Fatou is pienter, maar heeft geen diploma’s en geen kans op werk dat haar in staat zal stellen om die diploma’s te halen. Voor de toegang tot bibliotheken, sportcentra of het openbaar vervoer is ze afhankelijk van anderen: een vriend die aan de universiteit studeert, een gezin dat een stapel ongebruikte gastenpasjes voor het zwembad in een la heeft liggen. Als ze die contacten verliest, bijvoorbeeld omdat ze haar schoonmaakbaan bij dat gezin van die pasjes kwijtraakt of omdat haar vriend meer van haar wil dan zij van hem, komen haar privileges weer te vervallen. Ze moet voorzichtig zijn met wat ze zegt, met wat ze doet. Ze moet pakken wat ze pakken kan. Leven is er niet bij; daarvoor is ze te veel bezig met overleven.
De vrouw voor wie ze werkt, begrijpt dit heel goed. Zo goed, dat ze haar kinderen niet corrigeert als ze elkaar dumb as Fatou noemen. Zo goed, dat ze er niet voor terugschrikt om Fatou in het gezicht te slaan als ze iets doet wat haar niet bevalt, en haar haar paspoort af te nemen wanneer ze haar ontslaat omdat ze ‘haar plek’ niet zou kennen. Haar plek als als moderne slaaf, als inwisselbare voetveeg.
Zo sluit Fatou aan in een rij van vrouwen die als vluchteling naar Europa kwamen en die ook in Europa op een bepaalde manier altijd vluchtelingen blijven. Je kunt ze op straat zien staan in wijken waar rijken wonen, wachtend op de bus naar hun volgende tijdelijke onderkomen, hun schamele bezittingen in een paar oude plastic tassen gepropt. Bag ladies, die de schaduw van onze maatschappij met zich meezeulen als moderne Christusfiguren. Het is een ijzingwekkende spiegel die Smith je voorhoudt.

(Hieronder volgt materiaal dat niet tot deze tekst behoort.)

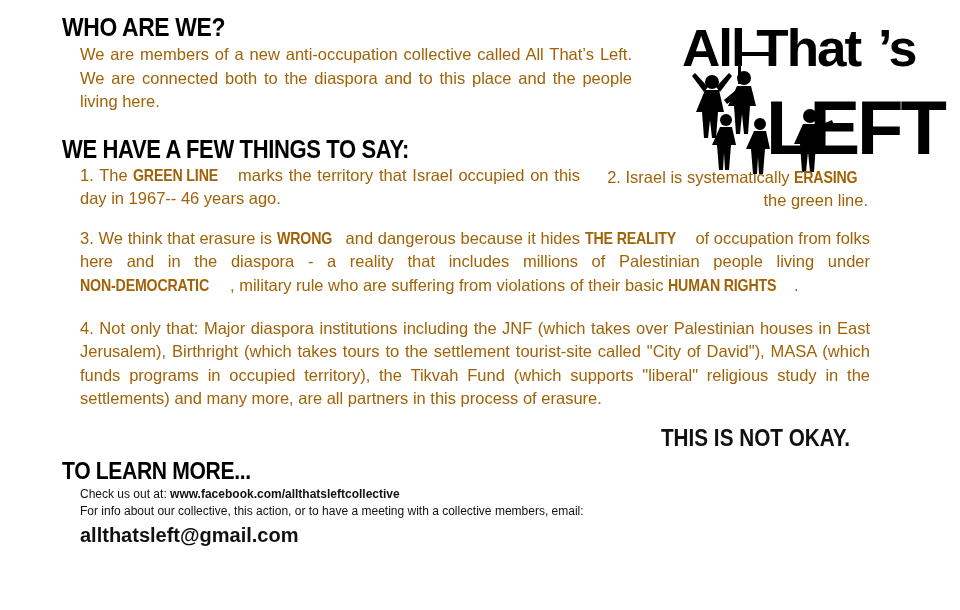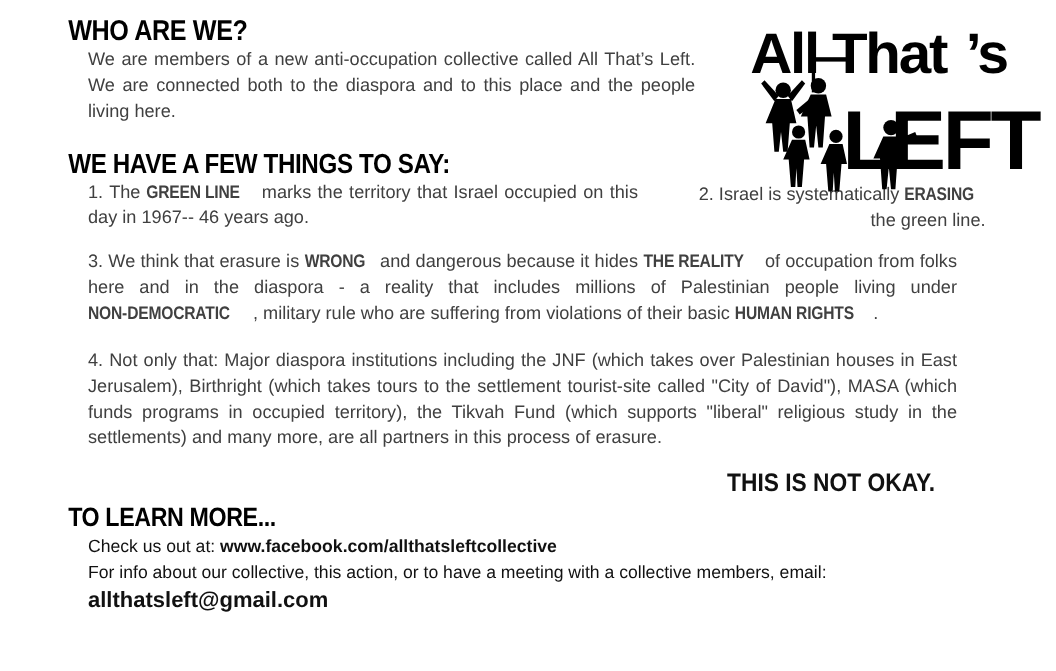--- a/index.html
+++ b/index.html
@@ -54,7 +54,7 @@
     line-height: 1.42;
     text-align: justify;
     margin: 0;
-    color: #404040;
+    color: #a16207;
   }
   .para.nojust { text-align: right; }
 

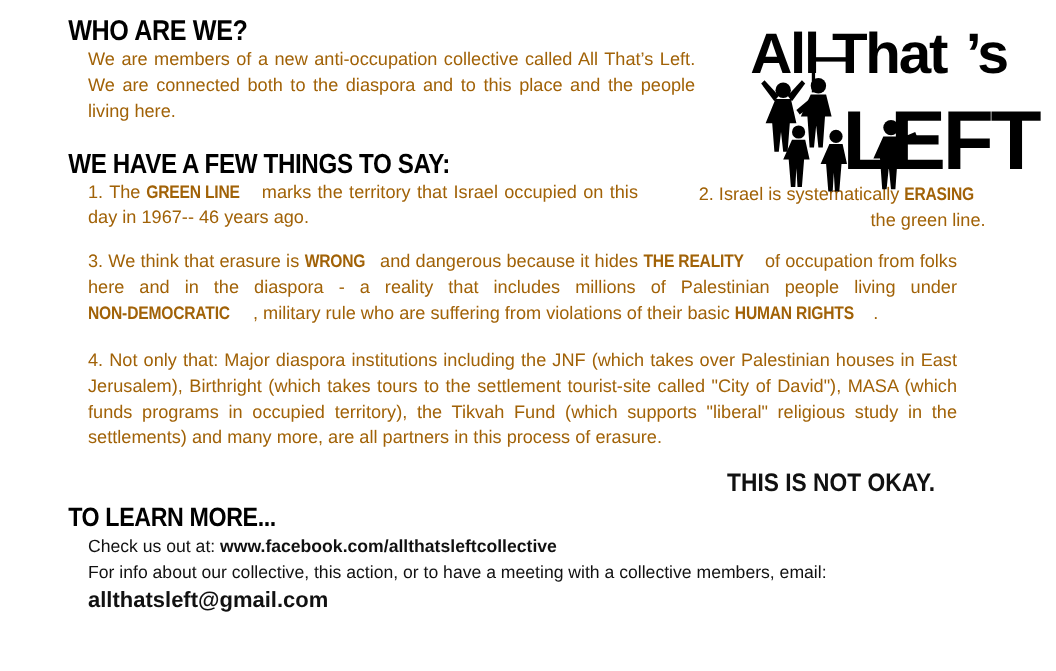--- a/index.html
+++ b/index.html
@@ -82,7 +82,7 @@
   }
   .sec-say .row-1 {
     display: flex;
-    gap: 44px;
+    gap: 16px;
     margin-top: 0;
   }
   .item1 {

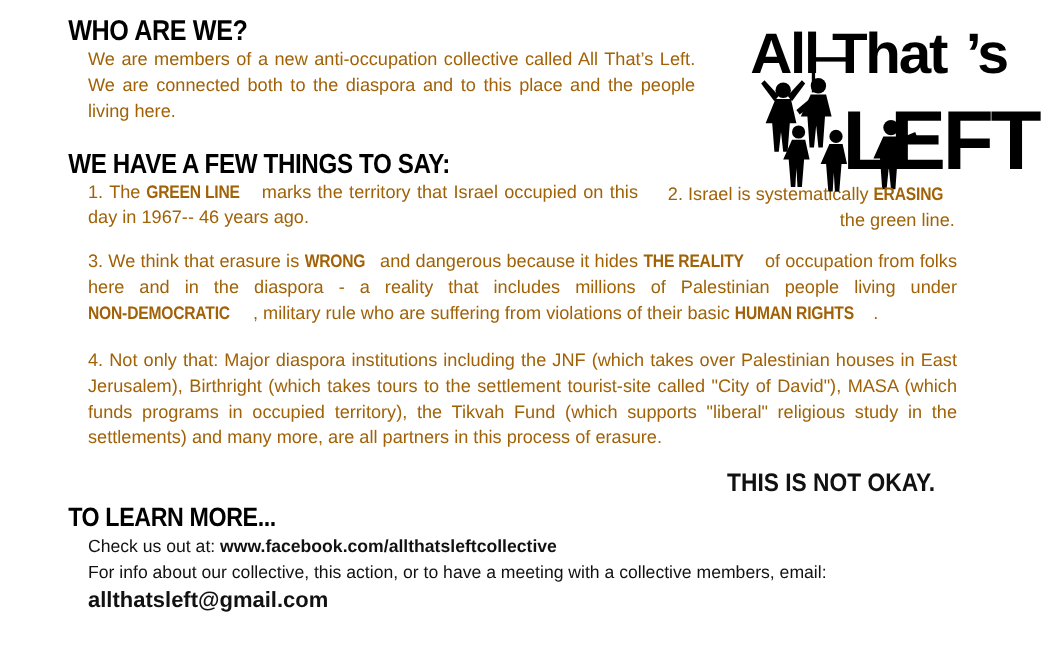--- a/index.html
+++ b/index.html
@@ -122,7 +122,7 @@
     margin-top: 3px;
   }
   .lead-line {
-    font-size: 16px;
+    font-size: 12px;
     line-height: 1.45;
   }
   .bold-url {

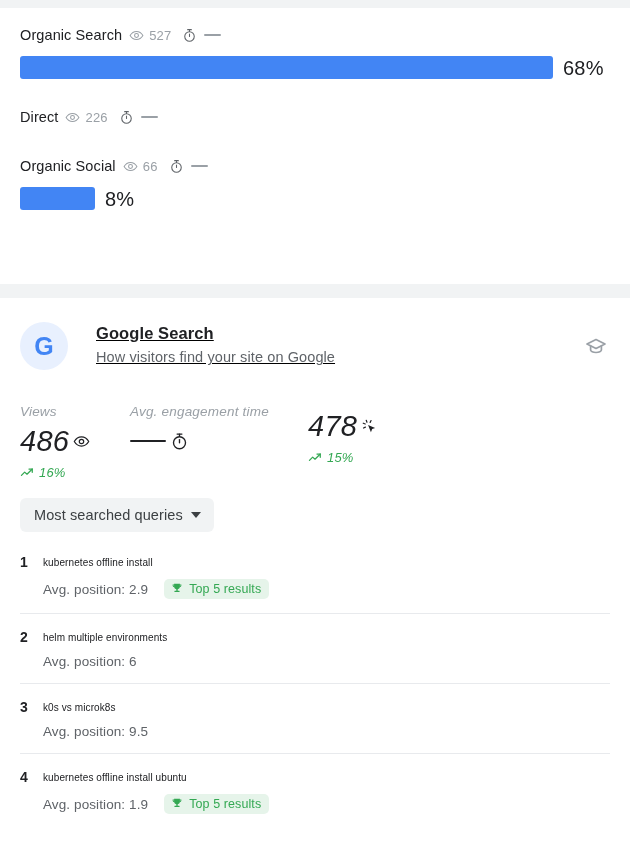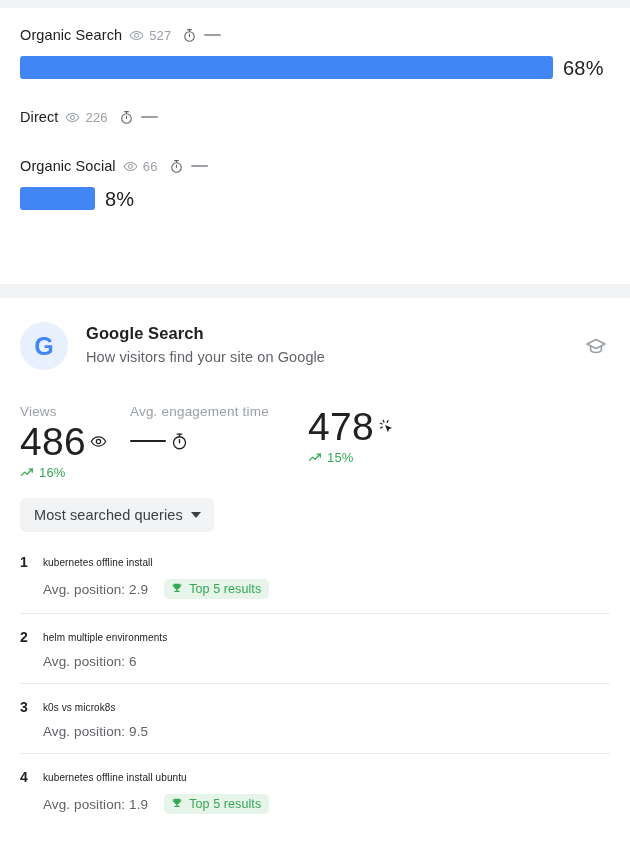--- a/index.html
+++ b/index.html
@@ -97,7 +97,7 @@
     color: #4285f4;
     line-height: 1;
   }
-  .srch-titles { margin-left: 18px; padding-top: 3px; }
+  .srch-titles { margin-left: 28px; padding-top: 3px; text-decoration: underline; }
   .srch-title {
     font-size: 16.5px;
     color: #202124;

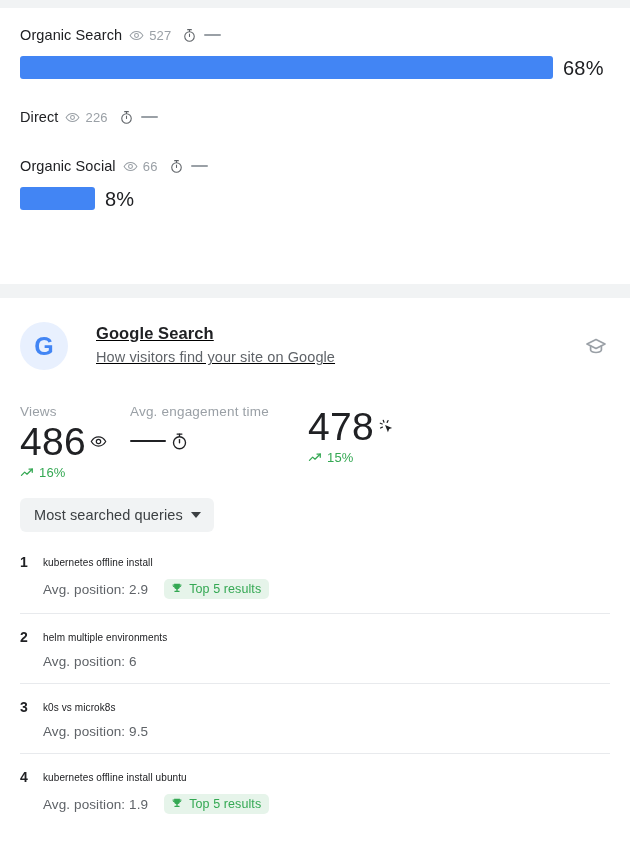--- a/index.html
+++ b/index.html
@@ -121,7 +121,7 @@
     display: flex;
     margin-top: 34px;
   }
-  .metric { position: relative; }
+  .metric { position: relative; font-style: italic; }
   .metric-views  { width: 110px; }
   .metric-time   { width: 178px; }
   .metric-clicks { width: 180px; }

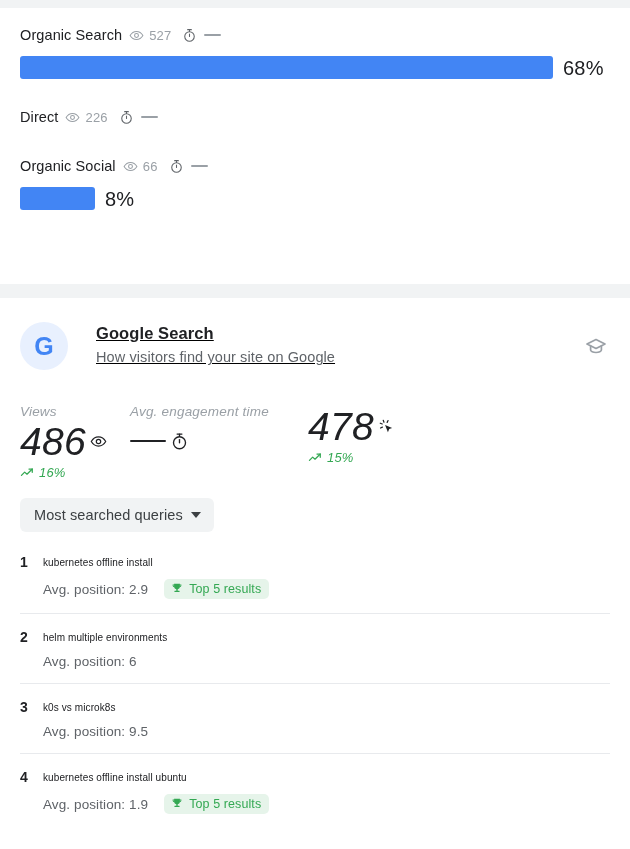--- a/index.html
+++ b/index.html
@@ -138,7 +138,7 @@
     height: 34px;
   }
   .metric-value {
-    font-size: 39px;
+    font-size: 29px;
     color: #202124;
     line-height: 1;
     letter-spacing: .3px;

Tijdens het college waarvoor ik The Embassy of Cambodia las, leerde ik over de Amerikaanse praktijk van redlining, een stevig in het Amerikaanse huurstelsel verankerde vorm van discriminatie. Redlining (een regelrechte voortzetting van de Jim Crow Laws uit het eind van de negentiende eeuw) isoleert minderheden in kansarme gebieden en zorgt ervoor dat scholen, zorginstellingen, openbaar vervoersmaatschappijen, sportcentra en culturele instanties zich ongestraft kunnen terugtrekken uit die gebieden. Zo ontneemt de Amerikaanse wet de inwoners van dergelijke wijken en gemeentes letterlijk hun kansen om te overleven in de maatschappij. Richard Rothstein schreef er een hartverscheurend en misselijkmakend boek over: The Color of Law.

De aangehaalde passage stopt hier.